Give all of the records again precisely, excluding whatever pictures they contain.
[Start of Attachment]
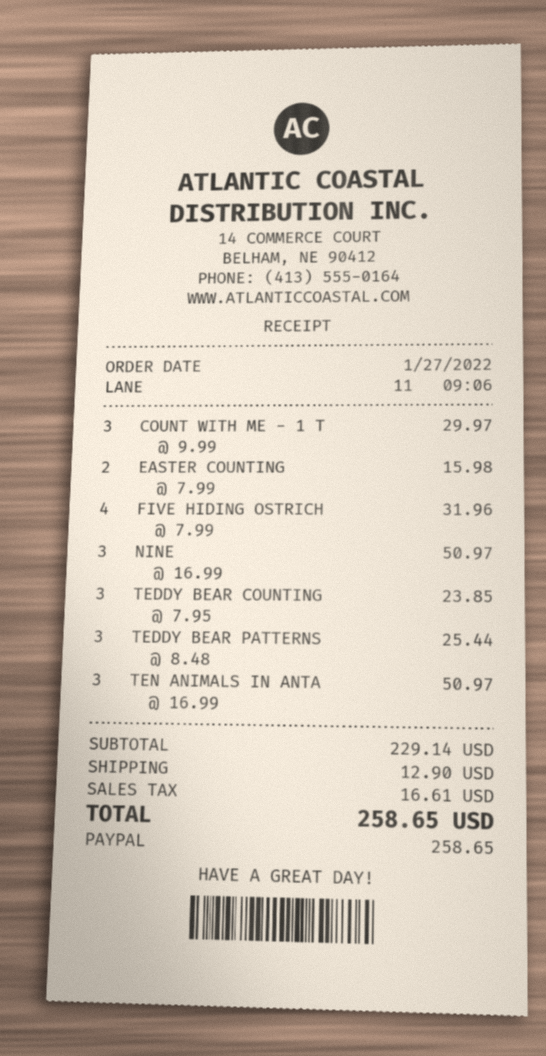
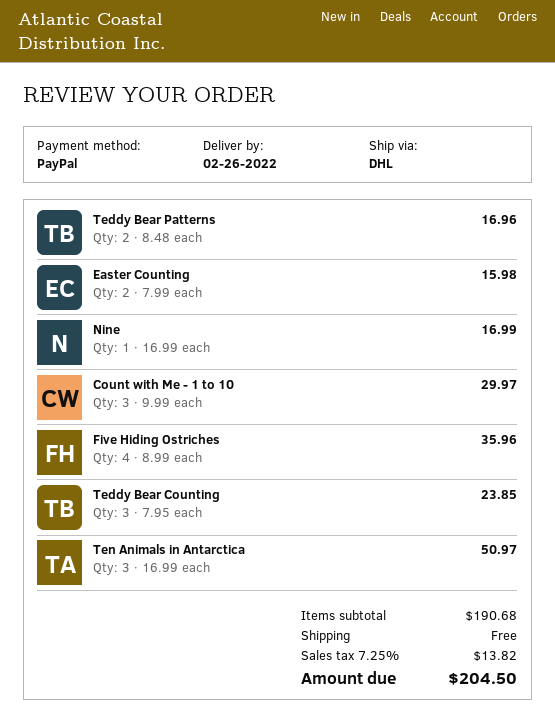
FIVE HIDING OSTRICH: 4 x 7.99 = 31.96 -> 4 x 8.99 = 35.96
NINE: 3 x 16.99 = 50.97 -> 1 x 16.99 = 16.99
TEDDY BEAR PATTERNS: 3 x 8.48 = 25.44 -> 2 x 8.48 = 16.96
subtotal: 229.14 -> 190.68
shipping: 12.90 -> 0.00
tax: 16.61 -> 13.82
total: 258.65 -> 204.50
[End of Attachment]
Written response:
FIVE HIDING OSTRICH: 4 x 7.99 = 31.96 -> 4 x 8.99 = 35.96
NINE: 3 x 16.99 = 50.97 -> 1 x 16.99 = 16.99
TEDDY BEAR PATTERNS: 3 x 8.48 = 25.44 -> 2 x 8.48 = 16.96
subtotal: 229.14 -> 190.68
shipping: 12.90 -> 0.00
tax: 16.61 -> 13.82
total: 258.65 -> 204.50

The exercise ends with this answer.